At some point in the second year of your PhD, there comes a wave of fear. I learned about this phenomenon in my first months here: while preparing coffee in the Common Room, friends would whisper of mysteries like “The Second-Year Blues”, or “The Valley of Shit”. Now that I’m in their position, I get it. The wave is triggered partly by the influx of new students – because now you’re second year you’re no longer the freshest of the bunch – and emphasized by Imposter’s Syndrome, the bug that’s permanently doing the rounds of the postgraduate cohort. This fear probably changes in size and shape to reflect your project and disposition, but it usually takes the form of some thing that whispers that you’re now 18 months into your project, and you still have no idea what you’re doing; nor do you have any results or a published paper that could explain your continued presence here. While the finish deadline is not quite on the horizon, there’s a dangerous frisson that runs through you when you realize you’re precariously close to passing the halfway point.
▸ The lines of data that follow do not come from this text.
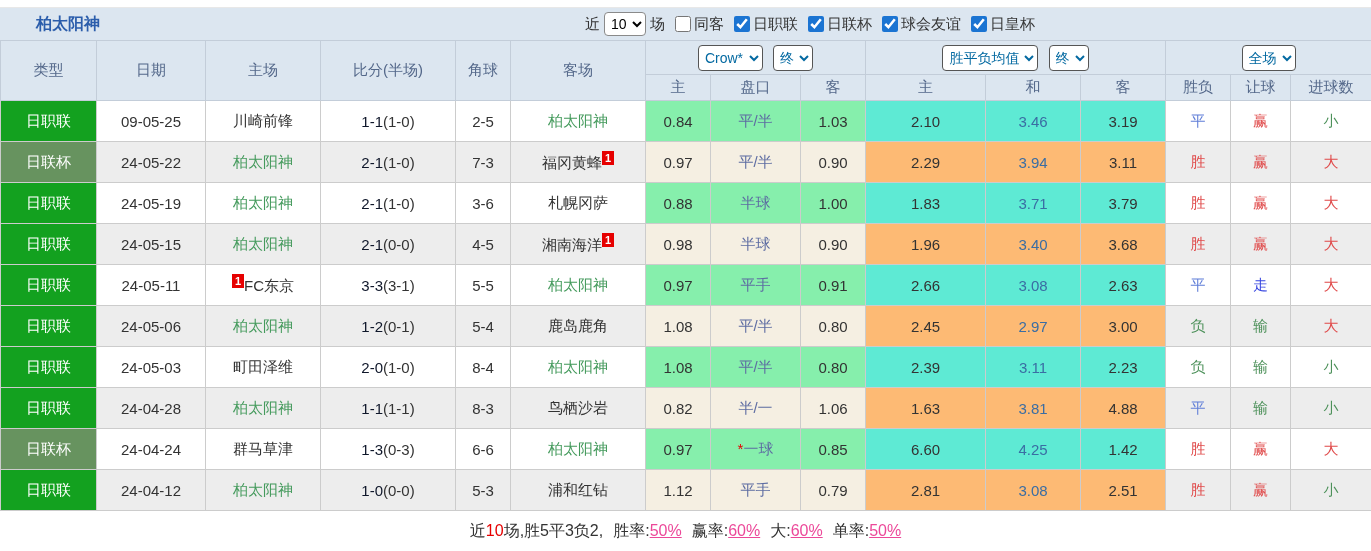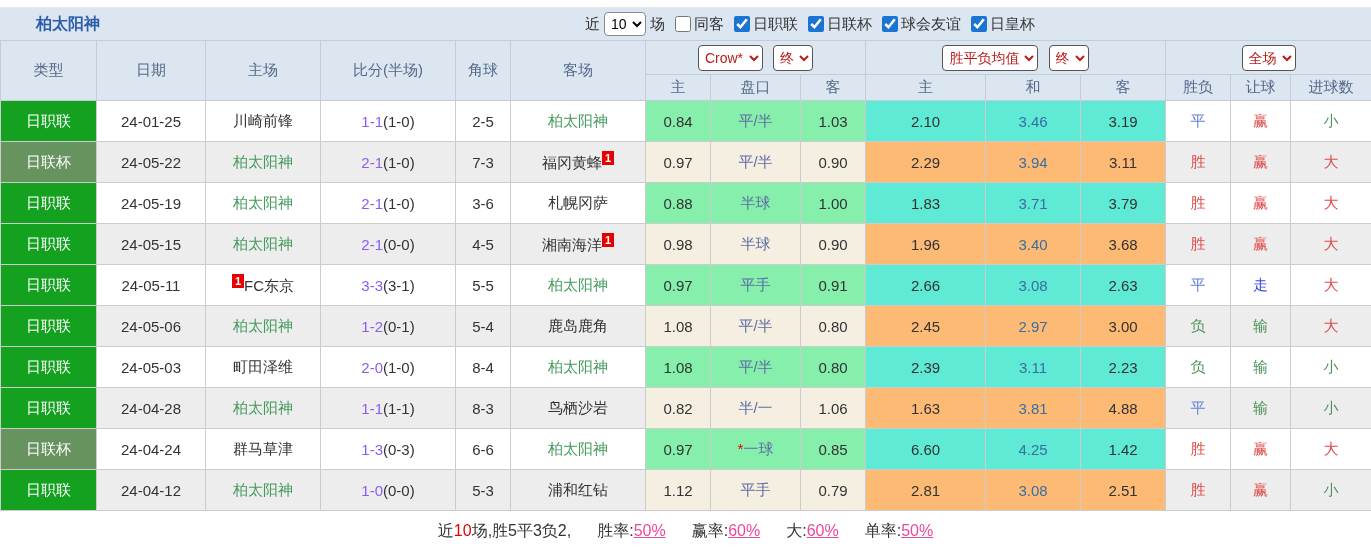"Crow*" thead select { color: #b91c1c -> #0369a1 }
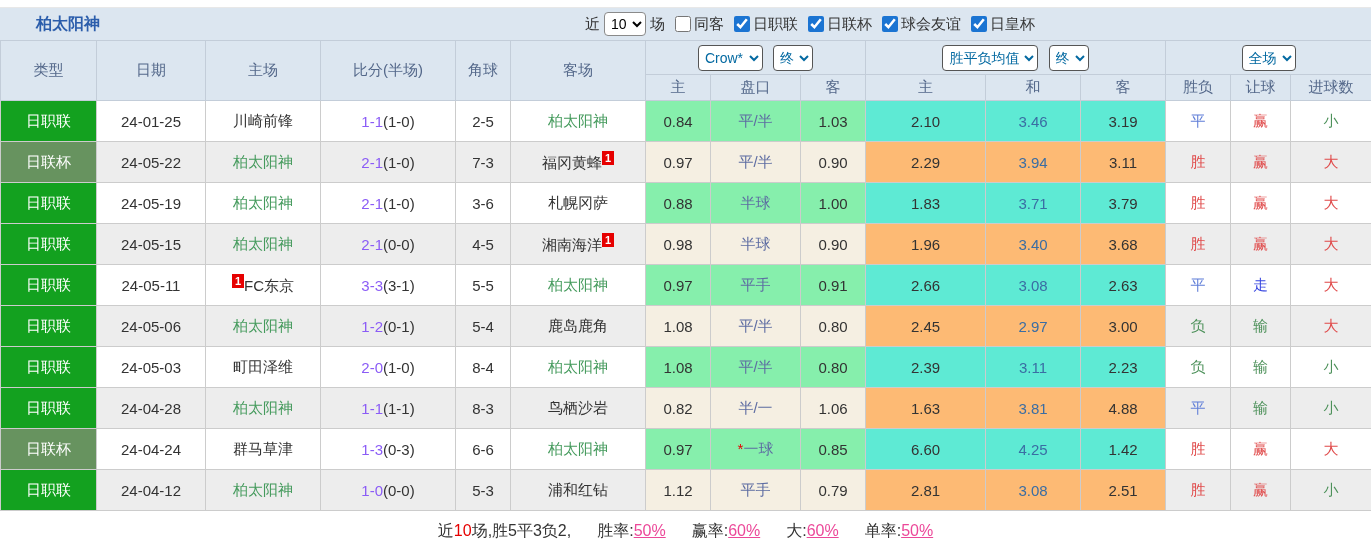"24-01-25" td.date { text: 24-01-25 -> 09-05-25 }
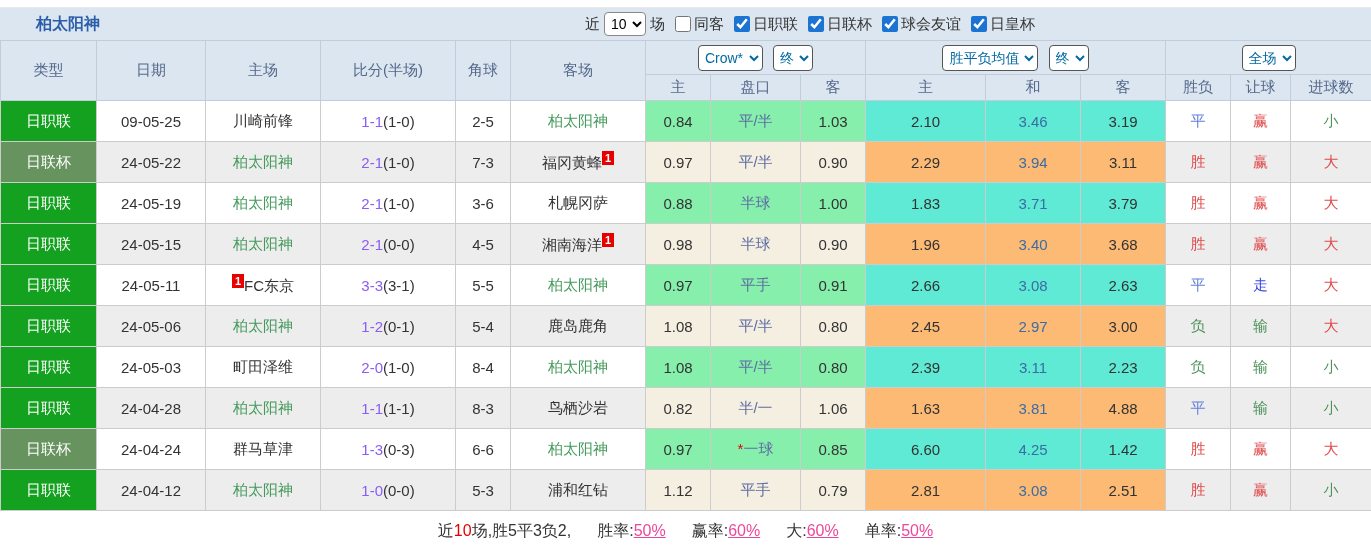"1-1" .score-full { color: #8b5cf6 -> #0f172a }
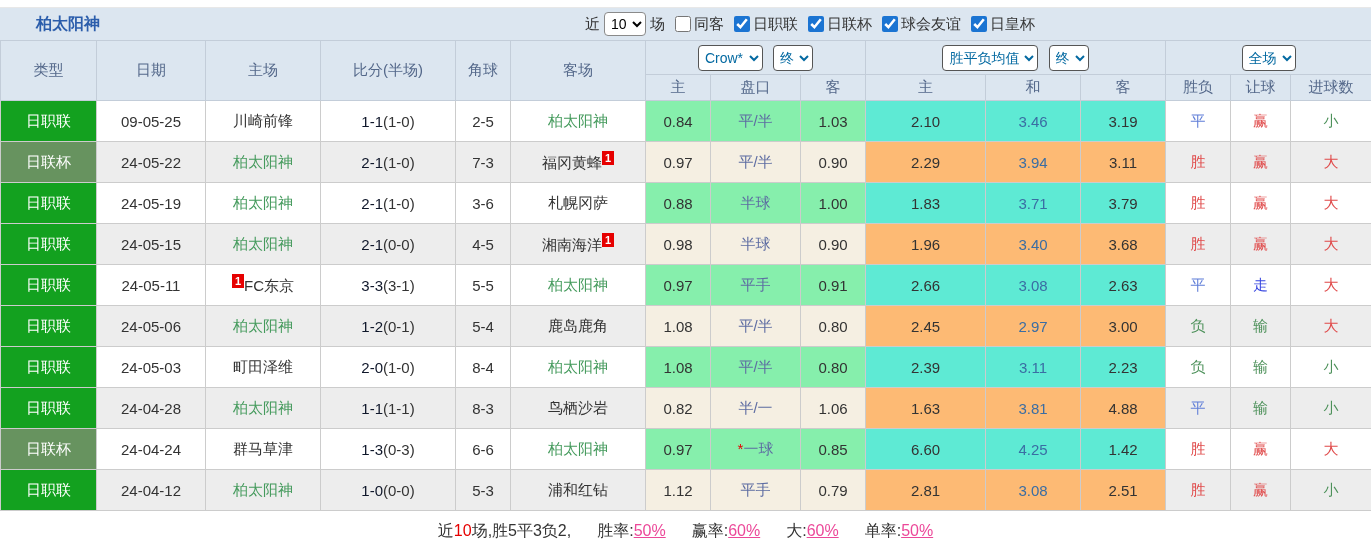"胜率:" .footer .lbl { margin-left: 26px -> 10px }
I don’t believe there’s a PhD student out there who hasn’t, at some point, doubted whether they’d reach the end and submit their thesis. This doesn’t prevent the fear from feeling personal. My doubts manifest as occasional thoughts that I should just pack it in and (as we love to joke) “get a real job” – and then I get a second wave of fear, because as mentioned above, what have I been doing for the last 18 months? How could I climb the greasy pole if I couldn’t get up the ivory tower?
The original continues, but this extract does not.